スペイン1部レアル・マドリードは1日(日本時間2日)、今季までイングランド・プレミアリーグのエバートンで監督を務めたカルロ・アンチェロッティ氏(61)が来季の監督に就任すると電撃発表した。契約期間は2024年6月までの3年間。同氏にとっては6季ぶりの復帰となる。

 今季はリーグ戦で2位、欧州チャンピオンズリーグ(CL)も4強止まりで無冠。指揮を執ったジネディーヌ・ジダン氏(48)が、シーズン終了後の5月27日に辞任を表明し、後任探しを進めていた。

 その中で、クラブOBで現在Bチームを率いるラウル・ゴンサレス氏(43)や、今季イタリア1部でインテルを優勝に導きながら監督を辞任したアントニオ・コンテ氏(51)の名も取り沙汰されていたが、レアル側は13―14年シーズンでクラブに10回目の欧州CLタイトルをもたらしたアンチェロッティ氏の実績を重視。交渉開始から1週間でのスピード発表となった。

 アンチェロッティ氏は19年12月にエバートンの監督に就任し、リーグ12位。今季は10位に終わっていた。契約は23年6月まで残っていたが、これを解除。エバートンの公式HPでは「大きなサポートをしてくれたクラブ関係者やファンに感謝したい。このクラブが今後、大きな成功を手にすることを願っている」と述べた。

 レアルはチーム状況もさることながら、4月に突如発表された欧州スーパーリーグ構想の中心的存在ということで、クラブ内外から批判も集まっている。そこにあえて〝火中の栗を拾う〟ために飛び込むアンチェロッティ氏が古巣復帰を決めたのは「思いがけない機会が巡ってきた」とエバートンのHPで記したように、ビッグクラブでの再チャレンジへの強い思いがうかがえる。

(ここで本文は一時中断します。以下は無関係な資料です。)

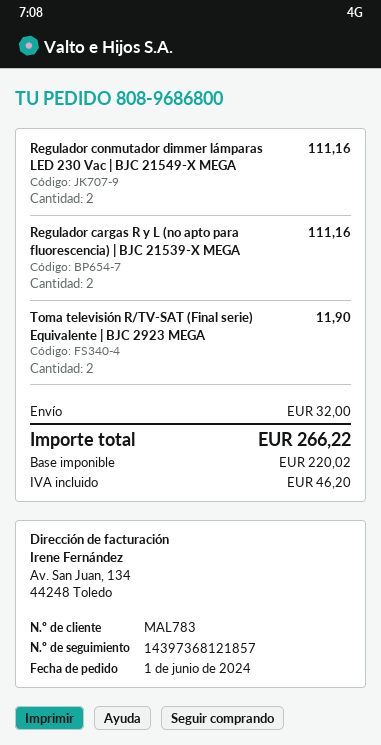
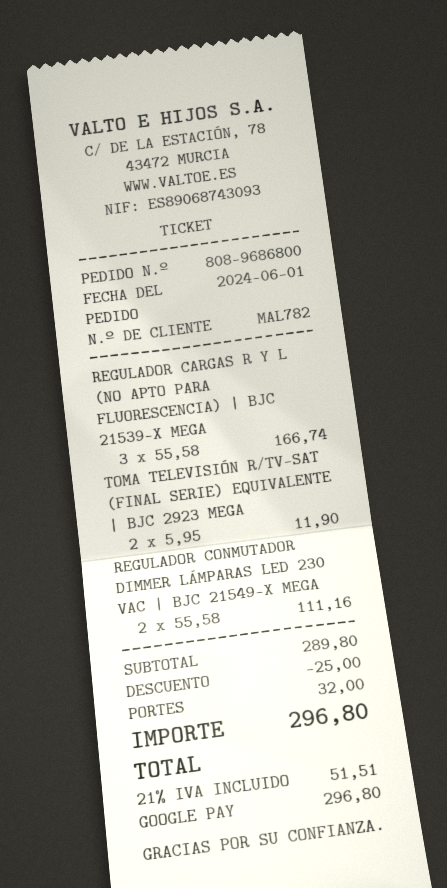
customer number: MAL783 -> MAL782
Regulador cargas R y L (no apto para fluorescencia) | BJC 21539-X MEGA: 2 for 111.16 -> 3 for 166.74
discount: none -> 25.00
tax: 46.20 -> 51.51
total: 266.22 -> 296.80

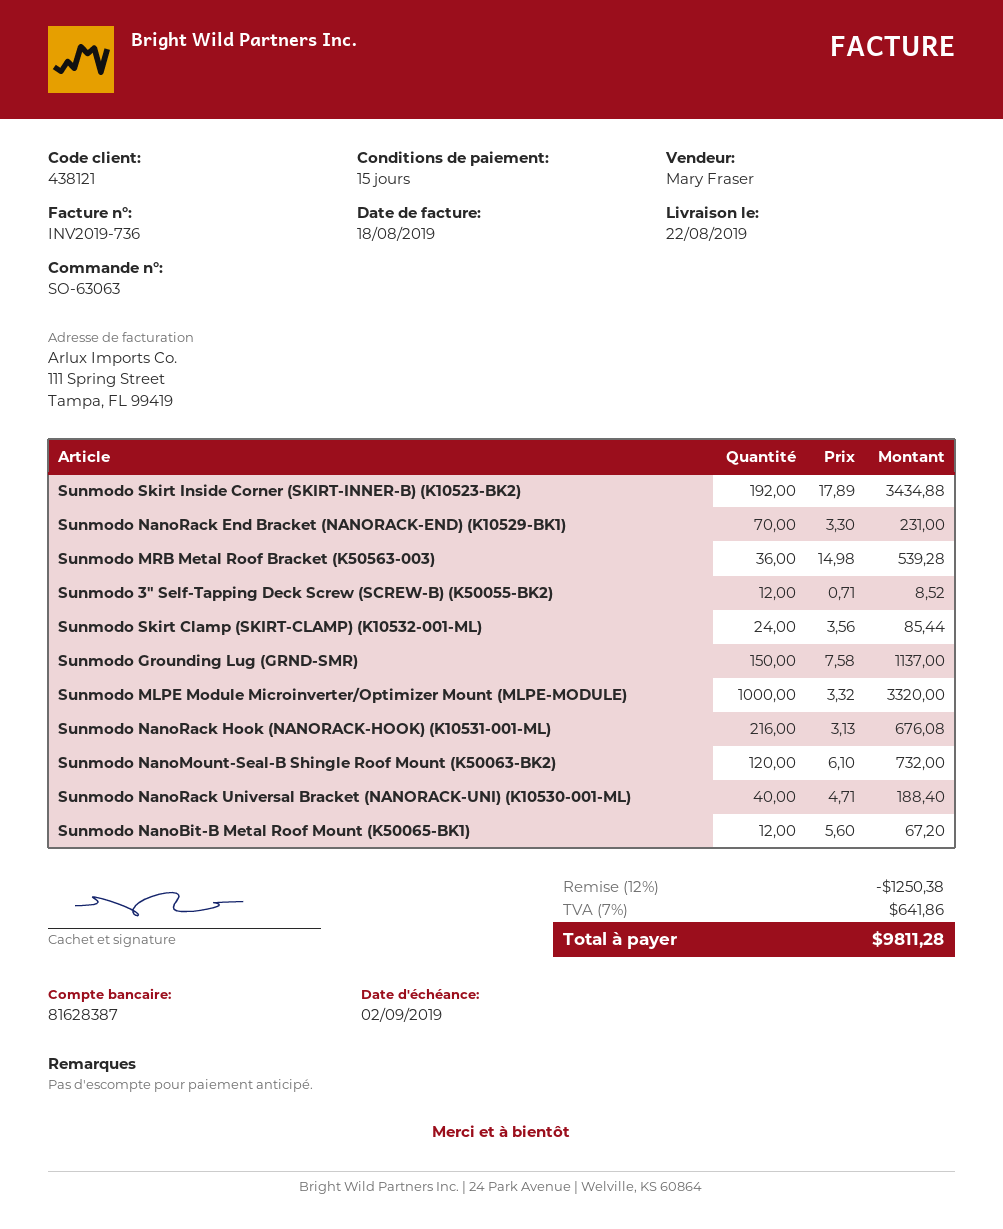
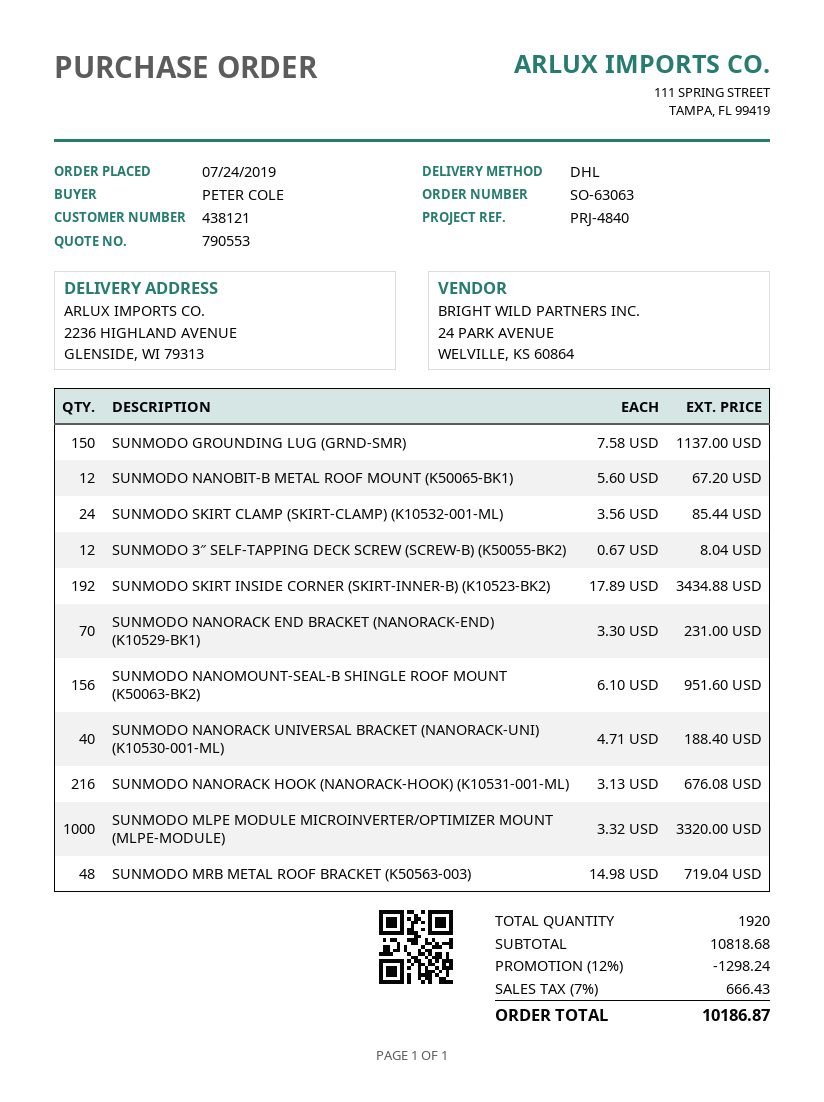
Sunmodo MRB Metal Roof Bracket (K50563-003): 36 x 14.98 = 539.28 -> 48 x 14.98 = 719.04
Sunmodo 3″ Self-Tapping Deck Screw (SCREW-B) (K50055-BK2): 12 x 0.71 = 8.52 -> 12 x 0.67 = 8.04
Sunmodo NanoMount-Seal-B Shingle Roof Mount (K50063-BK2): 120 x 6.10 = 732.00 -> 156 x 6.10 = 951.60
discount: 12% = 1250.38 -> 12% = 1298.24
tax: 7% = 641.86 -> 7% = 666.43
total: 9811.28 -> 10186.87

 さらに、今回の電撃復帰の裏には別の要素も見え隠れする。アンチェロッティ氏は今年2月、エバートンの自宅で強盗被害に遭い、家族が危険にさらされた。英国では近年、有名サッカー選手や監督をターゲットにした強盗が多発しているだけに、名将は「安全な生活」を求めていた。スペインの治安が格段に良いわけではないが、レアルで指揮を執っていた時代にはこうした危険はなかったことも決断を後押ししたとされている。

 レアルとアンチェロッティ氏が最終的に求めたのは「安定」。ひとまず、来季の巻き返しに向けて再スタートを切った両者に幸せはもたらされるか。